First a quick note – today is the last day for authors and publishers to submit books that were not nominated during the public nominations period for consideration for the Cybils Award. As a panelist, I would like every eligible book nominated, so if you are an author or publisher whose book was missed, please do read the rules and submit it!!
And now, on to our book of the day – a dark but funny tale of monsters of Mexican myth and the preteens who battle them to rescue their friends perfect for your Halloween reading.
Paola Santiago and the River of Tears by Tehlor Kay Mejia. Read by Frankie Corzo. Rick Riordan Presents, 2020. ISBN 978-1368049177. Listened to audiobook on Libby.

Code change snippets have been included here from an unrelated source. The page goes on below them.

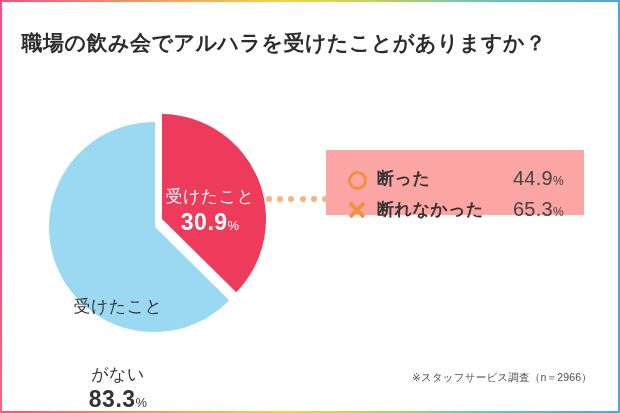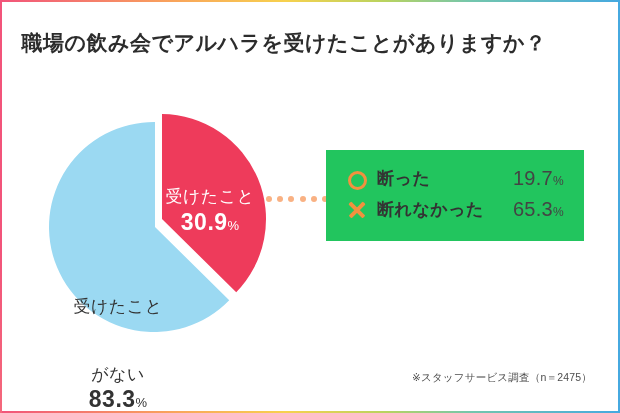--- a/index.html
+++ b/index.html
@@ -131,8 +131,8 @@
     left: 326px;
     top: 150px;
     width: 258px;
-    height: 91px;
-    background: #22c55e;
+    height: 65px;
+    background: #fca5a5;
     box-sizing: border-box;
     padding: 13px 20px 16px 20px;
   }

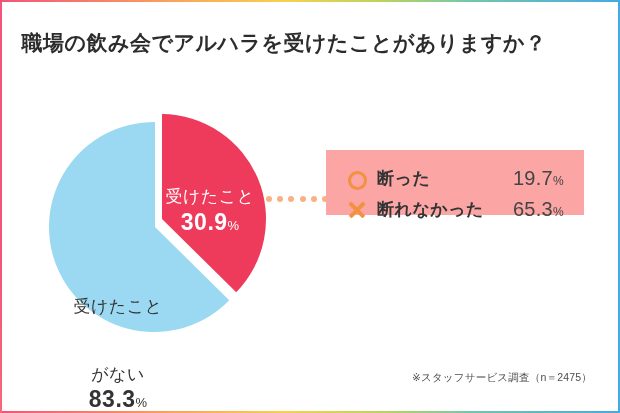--- a/index.html
+++ b/index.html
@@ -253,7 +253,7 @@
     <div class="legend-row">
       <span class="legend-icon icon-circle"></span>
       <span class="legend-label">断った</span>
-      <span class="legend-value"><span>19.7</span><span class="pct">%</span></span>
+      <span class="legend-value"><span>44.9</span><span class="pct">%</span></span>
     </div>
     <div class="legend-row">
       <span class="legend-icon icon-cross"></span>

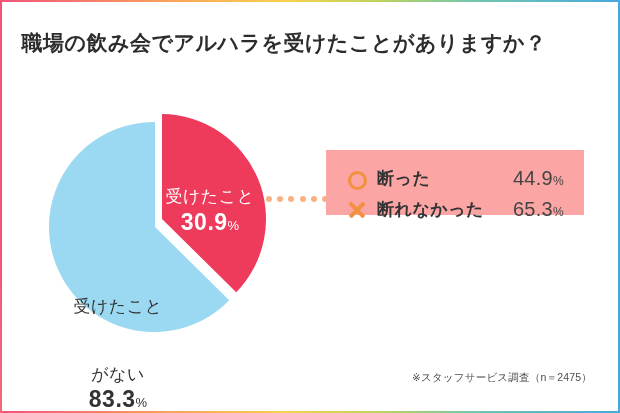--- a/index.html
+++ b/index.html
@@ -262,7 +262,7 @@
     </div>
   </div>
 
-  <div class="footnote">※スタッフサービス調査（n＝2475）</div>
+  <div class="footnote">※スタッフサービス調査（n＝2966）</div>
 
 </div>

Paola Santiago – Pao for short – is constantly embarrassed by her mother, who burns green candles when they don’t have enough money and is always warning Paola not to go near the Gila River because of the danger of La Llorona. It’s true that a girl from her school – pale-skinned and blonde to Paola’s darker hair and skin – disappeared there a year ago. Paola thinks she got in trouble because of going in the river itself, and that she and two best friends, who meet near the river to read comic books or stargaze (depending on the time of day) will be perfectly safe.
But one evening she and her friend Dante, who live in the same run-down apartment complex, go to meet their friend Emma – who is white and lives in a nicer neighborhood. And Emma never shows up. The fallout from this demonstrates both the very different way that Emma’s parents and Paola and Dante are treated by the police when they try to report this. And when Paola tries to get Dante to sneak out with her to look for Emma, Dante’s grandmother tells them to go, giving them – an old slipper, Emma’s little kid flashlight, and a bottle of Florida water as weapons???
Paola has always loved physics more than fantasy, but what starts to happen has her building a whole new set of rules for how the world works. Even her friendship with Dante is changing as her stomach starts to swoop when he looks at her.
There are multiple Mexican-American myths woven into this story that involves a lot more children going missing than your typical Rick Riordan-style story, as well as the more expected army of young teens and tweens battling the forces of darkness that adults are oblivious to. Paola herself is a satisfyingly prickly and skeptical main character, loyal to her friends even as she’s struggling with their relationships and not interested in playing nice just to keep the peace either with them or with the established norms of the adults. It did take the story a little while to get going for me, but the pace kept up once it got going.
If fighting off hordes of undead monsters with the aid of an adorable chupacabra puppy sounds appealing, this is a book for you!